Hoy, veintidós de
julio, me apetece escribir sobre dos asuntos que no sé de qué manera pueden
estar relacionados, si es que hay entre ellos alguna conexión: María Magdalena
y la luna llena. Porque hoy es la fiesta de la Magdalena, y la luna se colmata
de luz a las 20,16 horas en Acuario.
Una cosa tengo clara:
no voy a ser original en ningún sentido y sobre ninguna de estas dos
cuestiones; hay tanto escrito, tanto comprobado y tantísimo inventado, que no
me considero capaz de aportar novedad alguna. Sólo en este lugar, María Magdalena: ¿Santa, esposa o prostituta?, hay suficiente material como para acercarse a él con el fardel bien
repleto de viandas, cepillo de dientes, orinal y saco de dormir. ¡Ah! y nada de
pensar en poder mirar luego a la luna, porque ni tiempo, oye tú, ni siquiera un
ratito.
De modo que me voy a
poner un poquito en plan poético, comparando al sol y la luna, con Jesús y
Magdalena. Sí, El Señor como el sol de julio en el centro del firmamento, y
María de Magdala como luna llena que recibe su luz y la proyecta. ¿Que puede
resultar noña esta pretensión? ¡Por supuesto! Y no sólo eso, sino también y
además inútil, intrascendente, vacía, pueril y hasta meliflua. Por añadir
adjetivos que no quede.
El caso es que
estando de por medio Jesús y Magdalena, no queda otra que mostrarse trasgresor.

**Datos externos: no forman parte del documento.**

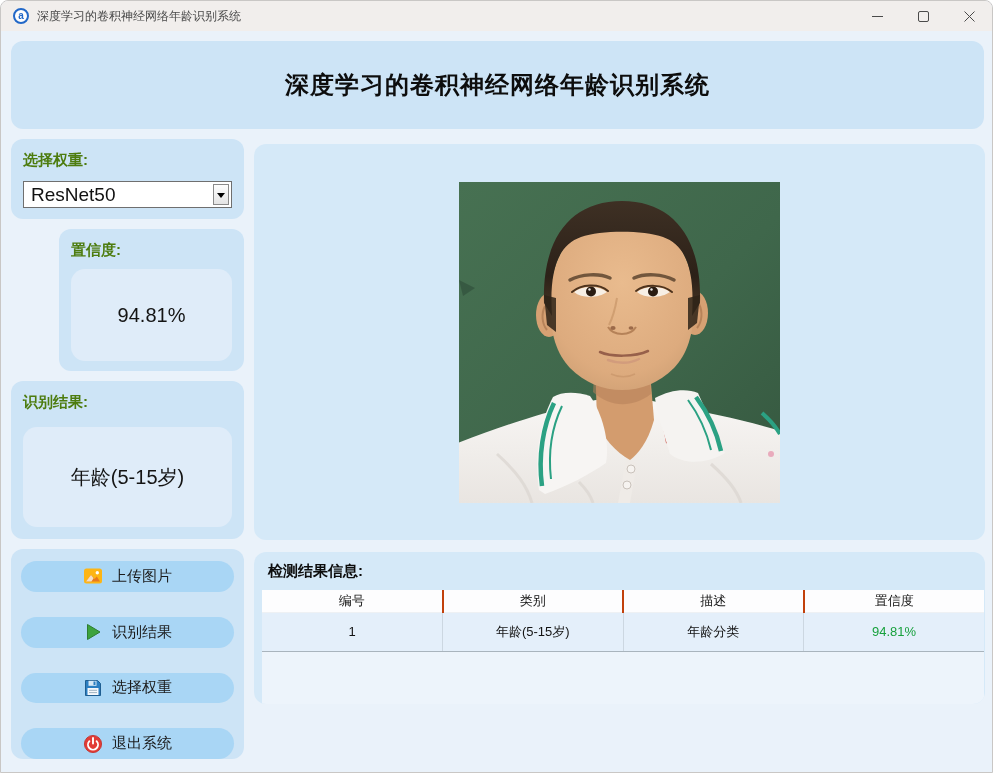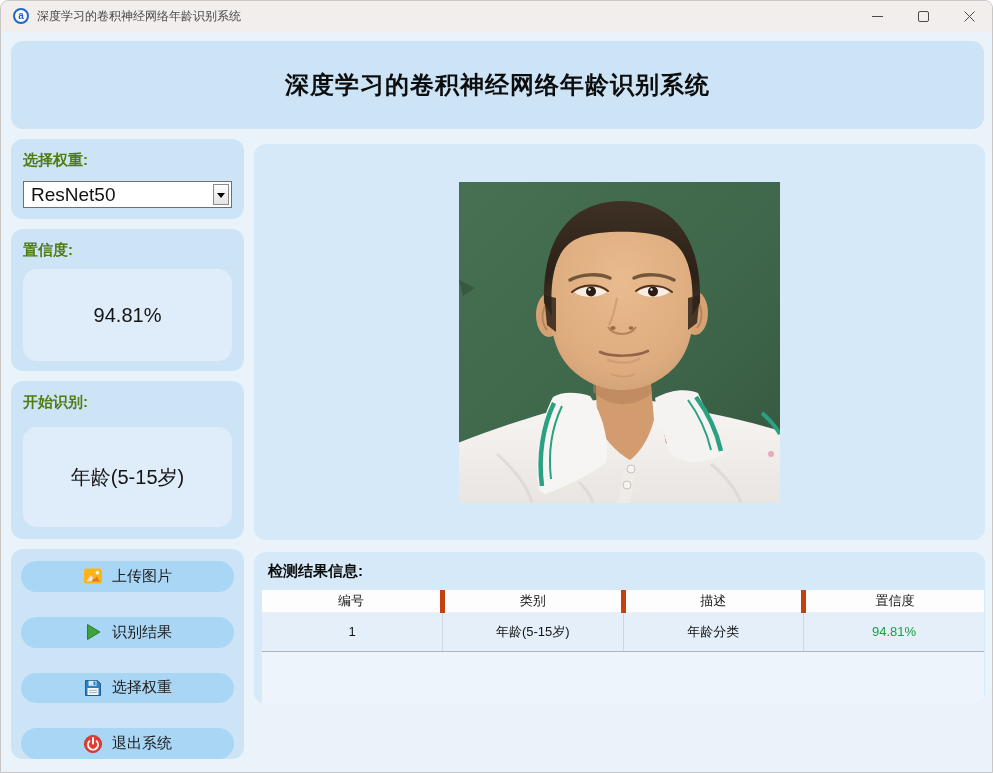--- a/index.html
+++ b/index.html
@@ -39,7 +39,7 @@
     border:1px solid #8a8a8a; background:linear-gradient(#fefefe,#e4e4e4);
     display:flex; align-items:center; justify-content:center;}
   .combo-arrow{width:0; height:0; border:4px solid transparent; border-top:5px solid #000; margin-top:5px;}
-  .panel-confidence{height:142px;}
+  .panel-confidence{height:142px;margin-left:48px;}
   .panel-result{height:158px;}
   .value-box{margin:9px 12px 0 12px; height:92px; border-radius:14px;
     background:var(--inner_box); display:flex; align-items:center; justify-content:center;}

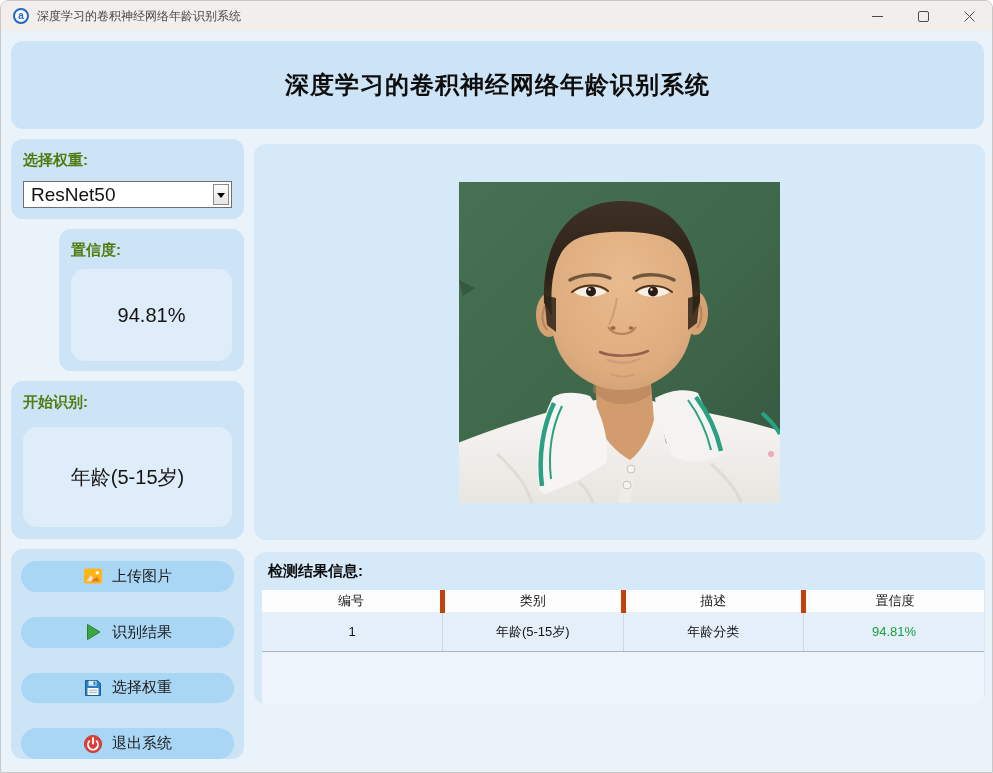--- a/index.html
+++ b/index.html
@@ -123,7 +123,7 @@
     </section>
 
     <section class="panel panel-result">
-      <div class="panel-label">开始识别:</div>
+      <div class="panel-label">识别结果:</div>
       <div class="value-box">
         <span class="value-text">年龄(5-15岁)</span>
       </div>

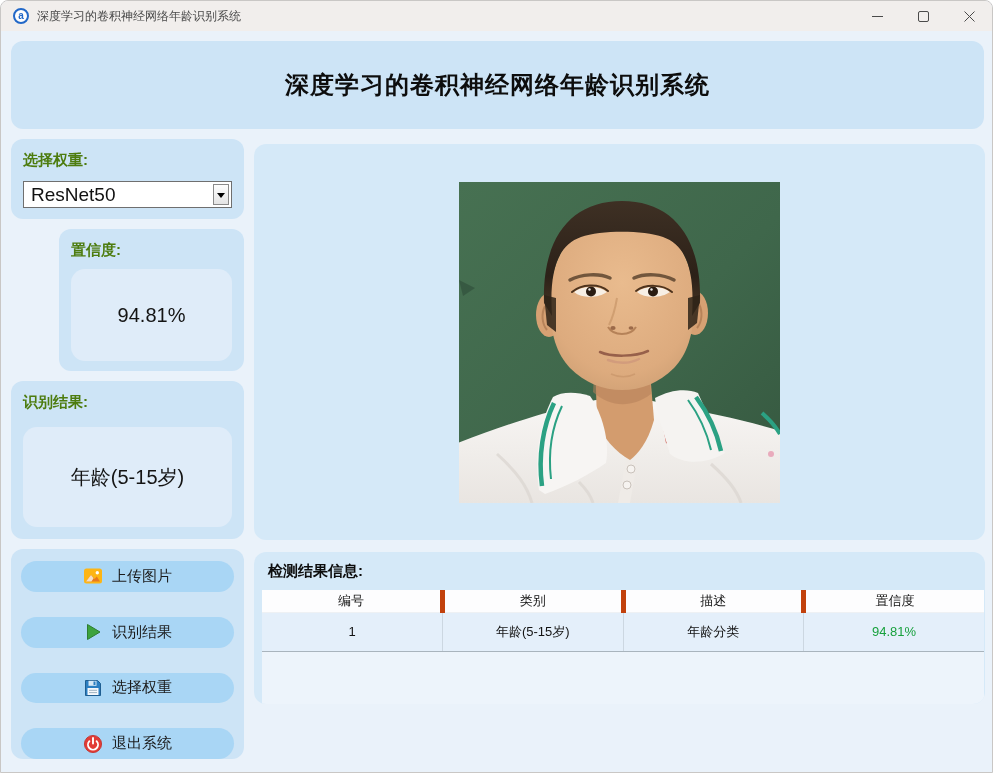--- a/index.html
+++ b/index.html
@@ -62,7 +62,7 @@
   table{border-collapse:collapse; width:100%; table-layout:fixed; font-size:13px;}
   th{background:#fdfdfe; font-weight:normal; color:#131313; height:22px;
     border-bottom:1px solid #eef1f4;}
-  th:not(:last-child){border-right:5px solid #c2410c;}
+  th:not(:last-child){border-right:2px solid #c2410c;}
   td{background:var(--table_row_blue); color:#131313; height:39px; text-align:center;
     border-bottom:1px solid #a9b4bd;}
   td:not(:last-child){border-right:1px solid #ccd7e1;}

Con ellos dos no van las formas políticamente, –ni religiosamente–, correctas.
Quien se cargó el sábado y el templo, quien cantó las cuarenta a los mandones,
quien miró de tú a tú a toda mujer, no sólo a su madre María, quien liberó de
la marginación a leprosos y tullidos, quien rescató para la dignidad a
pecadores y banqueros, quien a la hora de la verdad miró cara a cara al poder
embrutecido del imperio sin dejar por ello de ser humilde cordero llevado al
matadero; por un lado. Y por el otro, la otra; la que no esperó que la llamara,
la que se coló sin atender si había o no venia para hacer lo que la salía de
las tripas, la que se mantuvo siempre fiel y consecuente, la primera en recibir
la gran noticia, la que luego consintió, (o permitió, qué más da), que se la
tergiversara, manipulara, vituperara y finalmente ninguneara.
Con ese pedazo de
hombre y esa enormidad de mujer, tejióse el Evangelio del Reino de Dios, la
Buena Nueva, la auténtica, la que anda por ahí escondida, pero que sigue
calentando tanto como este sol de julio, iluminando tanto como esta luna llena
de hoy.
No lo entiende mal
Joquín Sabina, tampoco lo canta deficientemente al ritmo que le pone Pablo
Milanés. Que nadie nos oculte el sol, aunque sea el mismísimo Alejandro Magno; que
tanta iluminación nocturna y tanta morralla no apague esa luna descarada.
¡Fuera estorbos!
Esta confesión de
María Magdalena a sus compañeros varones en lo de ser Apóstoles de Jesús no
consta en ninguna parte, pertenece al magín de una teóloga que me entusiasma,
Dolores Aleixandre; bien pudiera ser reflejo de lo que en realidad pasó:
«Vosotros
sabéis de mí que soy de Magdala y yo sé que conocéis los rumores que circulan
allí sobre mi pasado. También imagino que, cuando no estoy presente, habréis
preguntado al Maestro por qué ha aceptado en su seguimiento a alguien como yo.
A mí él no
me ha llamado como a vosotros, pero yo vivía desgarrada y rota en mi interior,
entregada a poderes extraños, y el encuentro con Jesús fue para mí el momento
en el que mi vida comenzó a pertenecerme y en el que conseguí firmeza y
seguridad. Sentí que por fin podía existir sin más, sin que el peso del juicio
de otros me aplastara y sin que mis propios temores me retuvieran encadenada.
Vosotros le
habéis seguido porque él os ha llamado, yo le sigo porque no existe ningún otro
lugar en el mundo en el que yo pueda vivir, y lo sé con el mismo instinto que
enseña a las golondrinas a seguir al verano».